Parents fighting to save a Surrey primary school have been thrown a lifeline

Surrey County Council (SCC) has announced a “pause” in the process to shut Ripley CofE Primary School, which until this time last year had 144 pupils.

The move comes after concern that officials failed to follow correct procedures during the process.

UNISON South East has been working extensively to support affected members at the school, who have been campaigning hard to overturn the closure and save their jobs.

The school received an ‘inadequate’ Ofsted grading in May 2017 after two and a half years of interim Head teachers and poor governance, which led to the invocation of a Directive Academy Order. This meant that the school needed to find a multi academy trust sponsor or would face the possibility of closure.

As Ripley CofE is a designated ‘Rural School’, Surrey County Council (SCC) had a legal duty under Section 15 of the Education and Inspections Act 2006 to ensure that all alternative possible options were carefully considered before proposing to close the school. It has become clear that all possible options for keeping the school open were not however considered.

The Leaders Decision Meeting on Monday this week left SCC Officers looking stunned when it was exposed that neighbouring schools had not been approached regarding federation or supporting the school, as claimed in the proposal. Notes were rapidly passed between SCC Officers and the Leader of the Council and the meeting was adjourned. Minutes later, the Leader announced that he would “allow” Ripley School one more week to look at possibilities of federating with another local school.

Julie Iles, Conservative County Councillor for the Horsleys Division, who raised concerns about the proposed closure with David Hodge, the leader of Surrey County Council, is also asking for the school to be allowed a reasonable length of time to explore these options. She said after the decision meeting, “Ripley is a designated rural school and the Council must ensure that all possible options for retaining the school have been fully explored. The Diocese and the RSC have advised there are no suitable multi-academy trusts but there is an option with Shere CofE School which needs to be properly investigated. It is important that we take the time to ensure that we get this right for the children”.
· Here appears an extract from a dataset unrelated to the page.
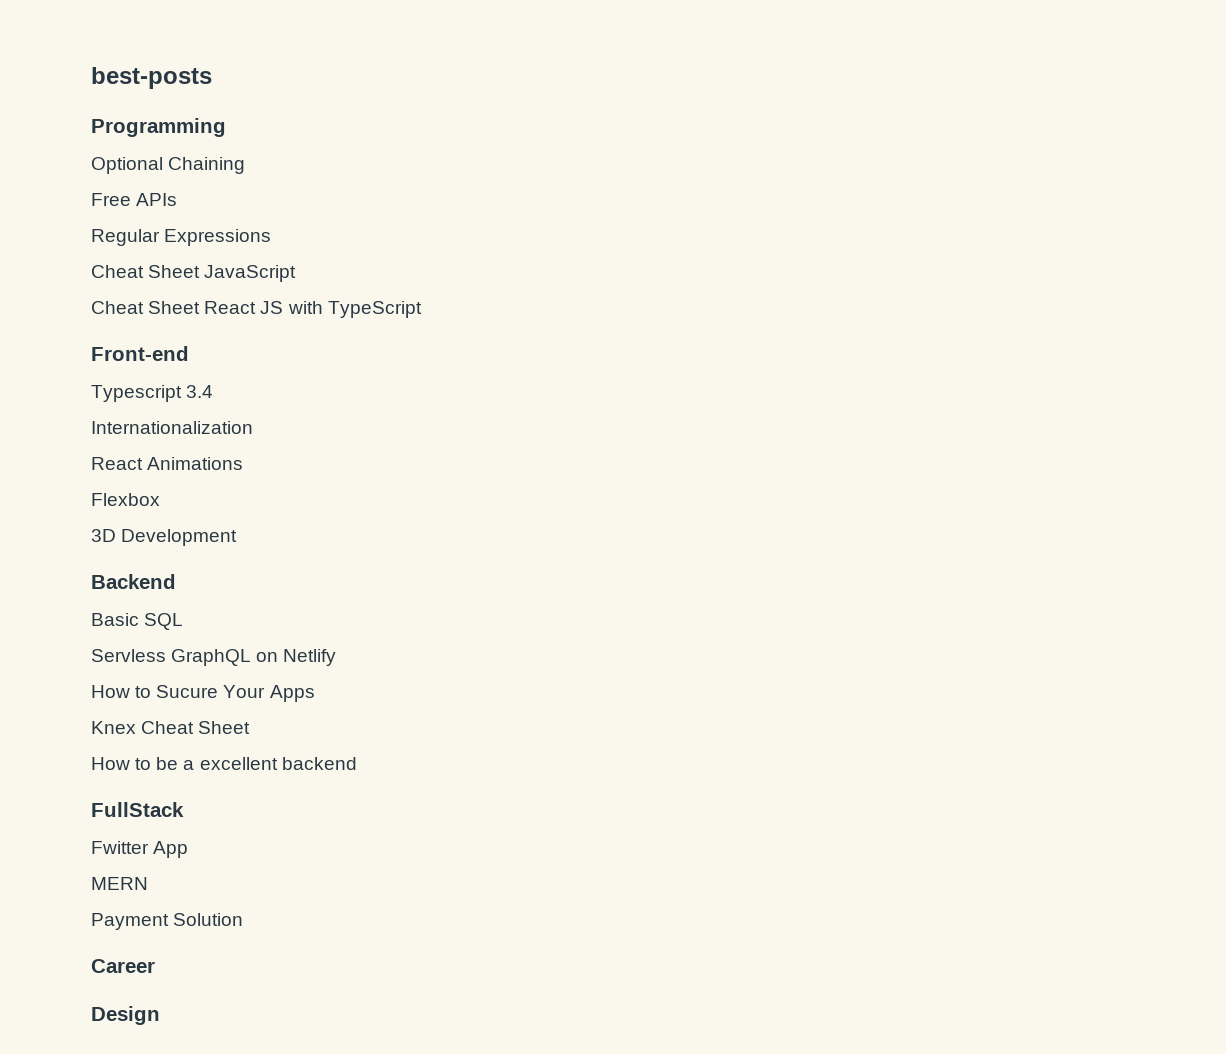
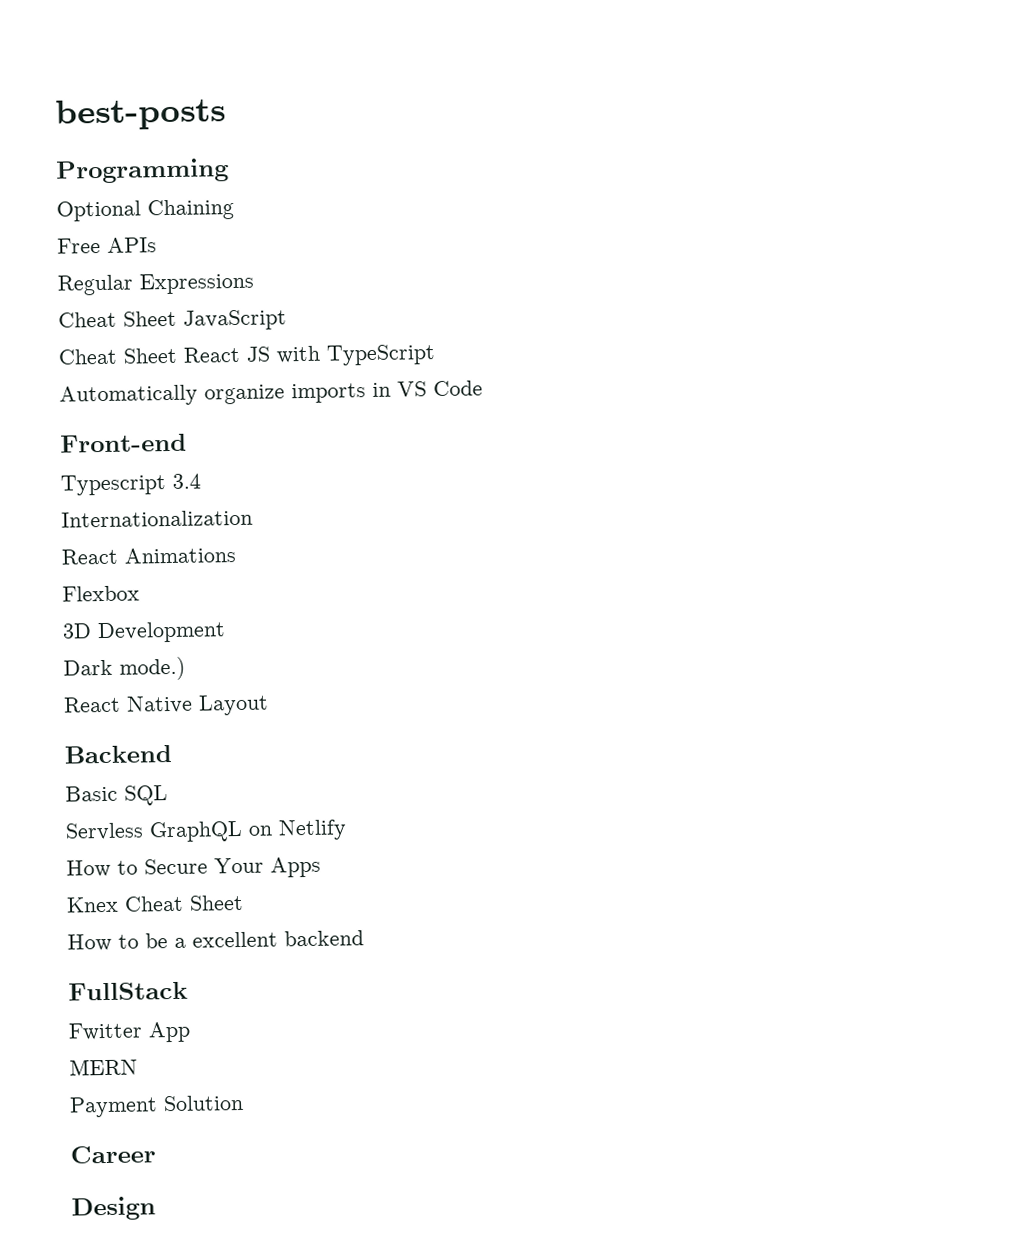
(422, 309) none -> [59,380,483,407] // Automatically organize imports in VS Code
(238, 537) none -> [63,656,186,681] [63,694,269,716] // Dark mode.) // React Native Layout
[156,685,219,698] Sucure -> [144,858,208,875] Secure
Campaigners added “It is not the responsibility of the school, our campaign group or any neighbouring school to justify why Ripley should stay open. It was SCC’s job to look for a solution. It is unacceptable to give us one week to do the job they should have started one year ago, when numbers at the school were much higher”.

Friends of Ripley CofE Primary School claim that the entire process has been flawed for a number of reasons including factual errors, out of date housing figures and a lack of consultation.

Cllr Colin Cross, Lib Dem Councillor for the Lovelace Ward (including Ripley) expressed his concern with SCC’s forecast housing figures. “The recently approved Local Plan shows housing in the Lovelace and Send Wards is set to increase by 840 houses over the next 5 years. SCC’s projections only account for just over half of this. It follows that this underestimation of housing has led to lower forecast figures for future demand in the area. 840 additional houses will result in around 40 additional primary aged children each year and this is just in the Ripley and Send areas. It gets even higher over the next two 5 year periods; with each area seeing over a 1000 homes and 3000 in the total period how they will cope with only one local primary school?”

Friends of Ripley Primary School campaigners state “Given the increased housing forecast for the area, and the clearly flawed process we now hope Councilors’ will drop the closure process completely and give our school the fair chance that it deserves”.

Guildford Diocese have also faced criticism for their lack of support and refusal to allow a secular MAT to sponsor the school. At a recent parish meeting about the future of the school, Alex Tear, Diocesan Director of Education explained “we didn’t approach any other MATs because we don’t believe the school is viable”.